An extraordinary 360-degree account of the bloodiest Falklands battle
A unique and unprecedented masterpiece of immersive military publishing, Three Days In June is an incredible real-life account of modern warfare.
Recreating 3 Para's bloody Falklands battle for Mount Longdon from the multiple angles of each rifle company and medical team, James O'Connell - who fought there and was seriously injured himself - has written a gut-wrenching 360-degree classic.
When 3 Para began their assault under cover of darkness on Mount Longdon in June 1982, nobody knew what to expect. The three platoons of B Company each approached the mountain silently, treading carefully through a series of defensive minefields. But following an explosion, the fighting quickly escalated with shocking speed and severity, resulting in some of the bloodiest close hand fighting, injuries, and shocking loss of life experienced by British troops since World War II.
Frustrated by highly inaccurate books written about the battle, James O'Connell decided to set the record straight. What he did next was extraordinary. He revisited the Falkland's several times, interviewing comrades (and Argentine soldiers) while literally walking through the battle with them, step-by-step.
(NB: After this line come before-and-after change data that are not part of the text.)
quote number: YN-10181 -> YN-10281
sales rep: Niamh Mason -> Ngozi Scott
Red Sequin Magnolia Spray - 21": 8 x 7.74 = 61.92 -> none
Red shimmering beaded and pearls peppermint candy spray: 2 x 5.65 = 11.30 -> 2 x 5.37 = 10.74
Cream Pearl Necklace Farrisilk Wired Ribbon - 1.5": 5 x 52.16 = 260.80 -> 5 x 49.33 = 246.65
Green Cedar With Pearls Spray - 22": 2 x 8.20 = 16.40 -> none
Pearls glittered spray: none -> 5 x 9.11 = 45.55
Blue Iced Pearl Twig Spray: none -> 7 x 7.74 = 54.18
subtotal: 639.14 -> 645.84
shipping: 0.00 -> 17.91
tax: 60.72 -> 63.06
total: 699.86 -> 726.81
When combined with his in-depth research and access to the Battalion's records and never-before-published radio logs, the resulting book is one of breath-taking detail, harrowingly realistic action and unlike anything you have ever read before.
About the Author
James O'Connell, born in Merseyside, where he still lives, enlisted in the Parachute Regiment in 1979.
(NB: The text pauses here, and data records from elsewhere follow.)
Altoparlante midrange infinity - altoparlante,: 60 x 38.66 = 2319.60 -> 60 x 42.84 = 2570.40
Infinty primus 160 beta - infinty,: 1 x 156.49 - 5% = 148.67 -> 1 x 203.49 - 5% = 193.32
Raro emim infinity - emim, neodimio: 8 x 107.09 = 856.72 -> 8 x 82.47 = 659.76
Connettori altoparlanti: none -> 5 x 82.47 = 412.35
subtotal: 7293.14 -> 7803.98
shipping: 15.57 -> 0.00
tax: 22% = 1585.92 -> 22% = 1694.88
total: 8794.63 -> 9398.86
In April 1982, after a posting in Cold War Germany and a tour of Northern Ireland, the call came to take part in the British Task Force to re-capture the Falklands. During the attack on Mount Longdon, James was shot in the face. A bullet passed through his nose, destroying his right eye, cheekbone and front teeth. Though he survived, five years of reconstructive surgery followed, and James left the army in 1985 as a result of his injuries.
Following the conflict, transition to civilian life was a difficult and James suffered from what was likely undiagnosed PTSD. He eventually met and married his wife Maureen, and they have two sons.
Since 2014, James has worked to get posthumous medals and memorials for Sgt Ian McKay and Cpl Stewart McLaughlin, and has travelled to the Falklands several times in order to write this book.